Mathematica Policy Research, Princeton, New Jersey, USA.
Mathematica Policy Research, Ann Arbor, Michigan, USA.
Health Serv Res. 2023 Oct;58(5):1131-1140. doi: 10.1111/1475-6773.14164. Epub 2023 May 12.
To develop a risk adjustment approach and test reliability and validity for oncology survival measures.
We used the National Cancer Institute's Surveillance, Epidemiology, and End Results (SEER)-Medicare data from 2010 to 2013, with mortality data through 2015.
We developed 2-year risk-standardized survival rates (RSSR) for melanoma, non-small cell lung cancer (NSCLC), and small cell lung cancer (SCLC). Patients were attributed to group practices based on the plurality of visits. We identified the risk-adjustment variables via bootstrap and calculated the RSSRs. Reliability was tested via three approaches: (1) signal-to-noise ratio (SNR) reliability, (2) split-half, and (3) test-retest using bootstrap. We tested known group validity by stage at diagnosis using Cohen's d.
DATA COLLECTION/EXTRACTION METHODS: We selected all patients enrolled in Medicare and linked to SEER during the measurement period with an incident first primary diagnosis of stage I-IV melanoma, NSCLC, or SCLC. We excluded patients with missing data on month and/or stage of diagnosis.
Results are based on patients with melanoma (n = 4344); NSCLC (n = 16,080); and SCLC (n = 2807) diagnosed between 2012 and 2013. The median (interquartile range) for the RSSRs at the group practice-level were 0.89 (0.83-0.87) for melanoma, 0.37 (0.30-0.43) for NSCLC, and 0.19 (0.11-0.25) for SCLC. C-statistics for the models ranged from 0.725 to 0.825. The reliability varied by approach with median SNR 0.20, 0.25, and 0.13; median test-retest 0.59, 0.57, and 0.56; median split-half reliability 0.21, 0.29, and 0.29 for melanoma, NSCLC, and SCLC, respectively. Cohen's d for stage I-IIIa and IIIb+ was 1.27, 0.86, 0.60 for melanoma, NSCLC, and SCLC, respectively.
Our results suggest that these cancer survival measures demonstrated adequate test-retest reliability and expected findings for the known-group validity analysis. If data limitations and feasibility challenges can be addressed, implementation of these quality measures may provide a survival metric used for oncology quality improvement efforts.
开发一种肿瘤生存测量的风险调整方法,并检验其可靠性和有效性。
我们使用了美国国家癌症研究所的监测、流行病学和最终结果(SEER)-医疗保险数据,时间范围为 2010 年至 2013 年,死亡数据截止到 2015 年。

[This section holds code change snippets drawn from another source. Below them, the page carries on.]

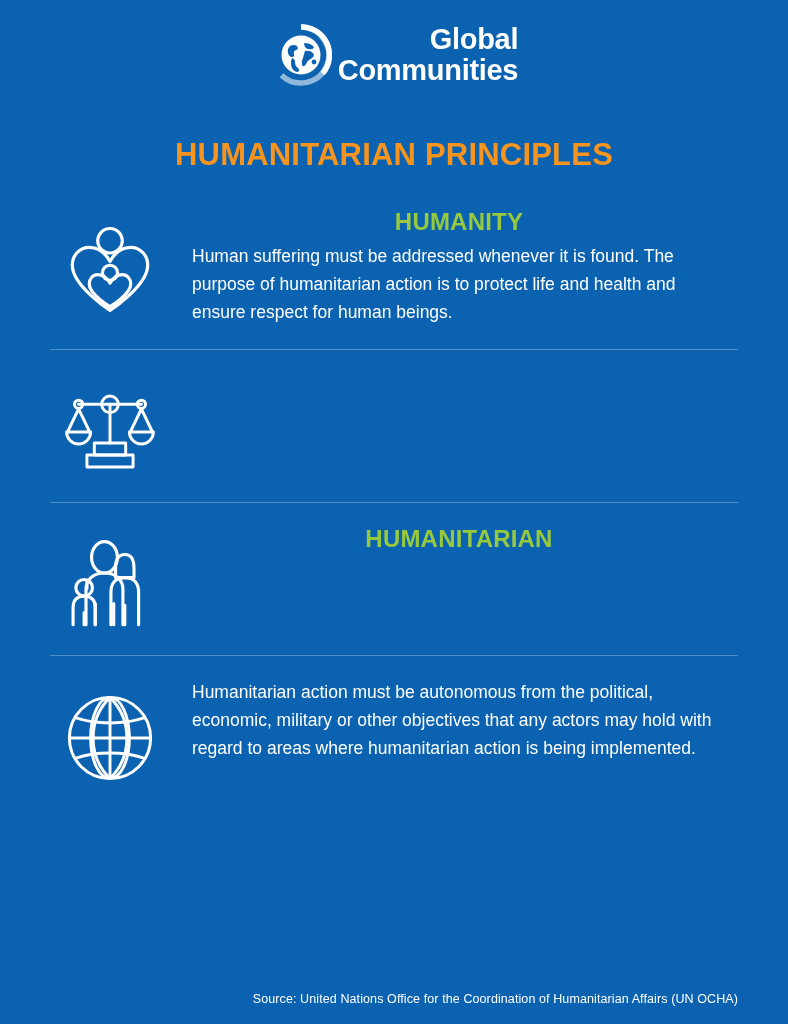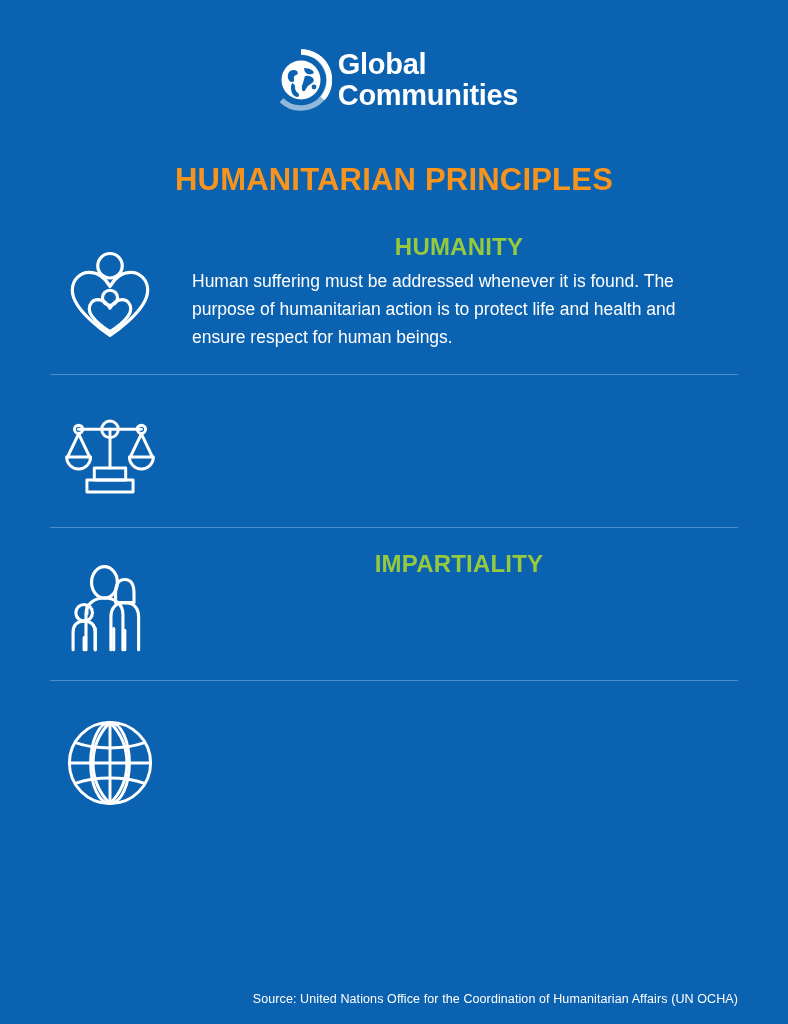"Global" .logo-block { padding-top: 44px -> 19px; text-align: none -> right }
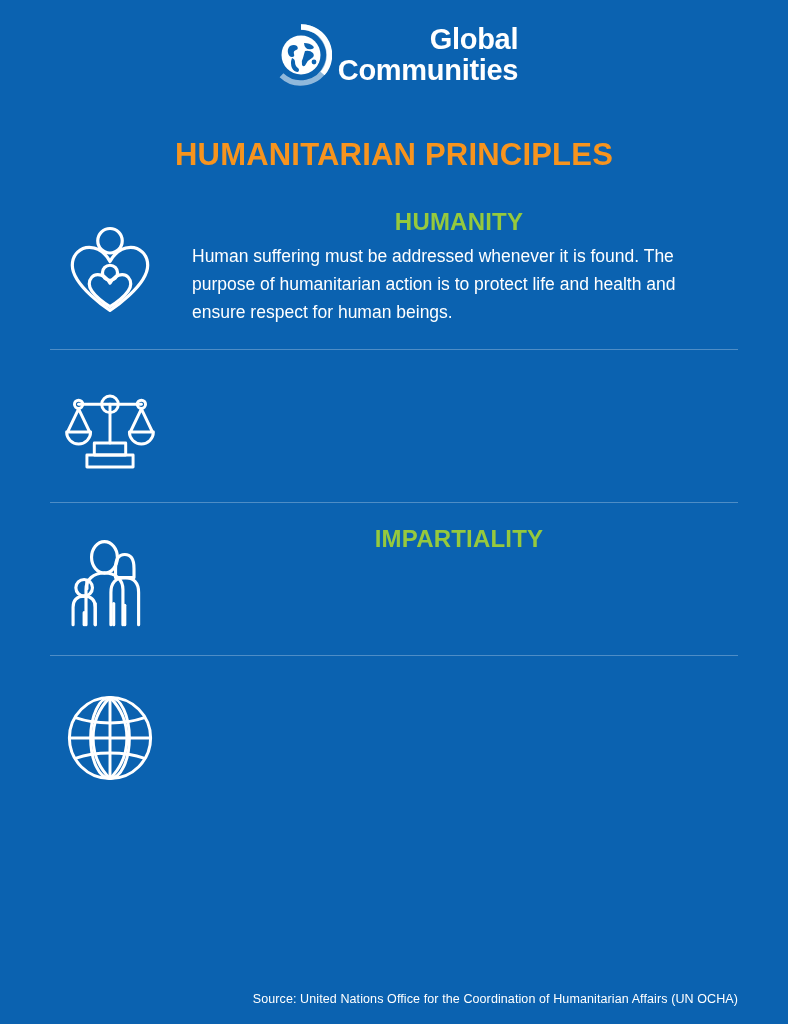"IMPARTIALITY" h2.principle-title { text: IMPARTIALITY -> HUMANITARIAN }
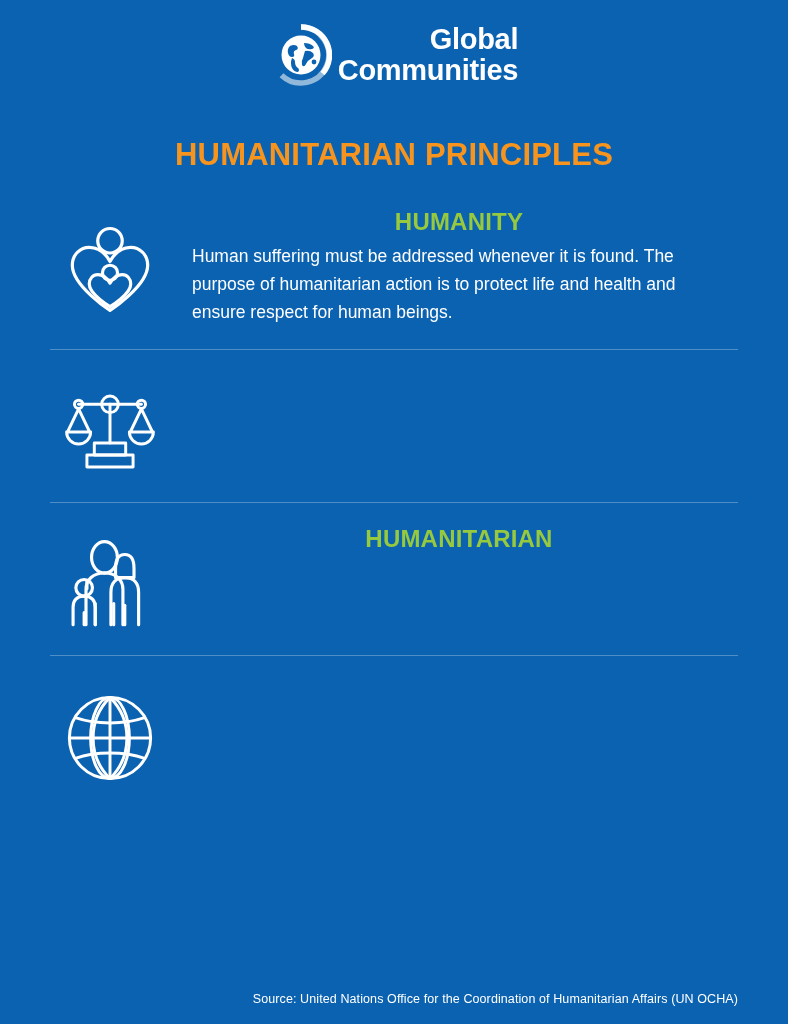"Humanitarian action must be autonomous" p.principle-text { html: none -> <p>Humanitarian action must be autonomous from the political, economic, military or other objectives that any actors may hold with regard to areas where humanitarian action is being implemented.</p> }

我们为黑色素瘤、非小细胞肺癌(NSCLC)和小细胞肺癌(SCLC)开发了 2 年风险标准化生存率(RSSR)。根据就诊次数的多数情况,将患者归入集团实践。我们通过自举法确定了风险调整变量,并计算了 RSSR。通过三种方法测试了可靠性:(1)信噪比(SNR)可靠性,(2)半分割,(3)使用自举法的测试重测。我们使用 Cohen 的 d 检验了已知组有效性,根据诊断时的分期进行。
数据收集/提取方法:我们选择了在测量期间内所有入组 Medicare 并与 SEER 相关联的患者,这些患者首次诊断为 I-IV 期黑色素瘤、NSCLC 或 SCLC,且具有月和/或诊断阶段的缺失数据。
结果基于黑色素瘤(n=4344)、非小细胞肺癌(n=16080)和小细胞肺癌(n=2807)患者,这些患者在 2012 年至 2013 年间被诊断。在集团实践层面,RSSR 的中位数(四分位距)为黑色素瘤 0.89(0.83-0.87),非小细胞肺癌 0.37(0.30-0.43),小细胞肺癌 0.19(0.11-0.25)。模型的 C 统计量范围为 0.725 至 0.825。可靠性因方法而异,黑色素瘤、非小细胞肺癌和小细胞肺癌的中位数 SNR 分别为 0.20、0.25 和 0.13;中位数测试重测分别为 0.59、0.57 和 0.56;中位数半分割可靠性分别为 0.21、0.29 和 0.29。黑色素瘤、非小细胞肺癌和小细胞肺癌的 I-IIIa 期和 IIIb+期的 Cohen's d 分别为 1.27、0.86 和 0.60。
我们的结果表明,这些癌症生存测量方法表现出足够的测试重测可靠性和已知组有效性分析的预期结果。如果能够解决数据限制和可行性挑战,实施这些质量措施可能会提供一种用于肿瘤质量改进工作的生存指标。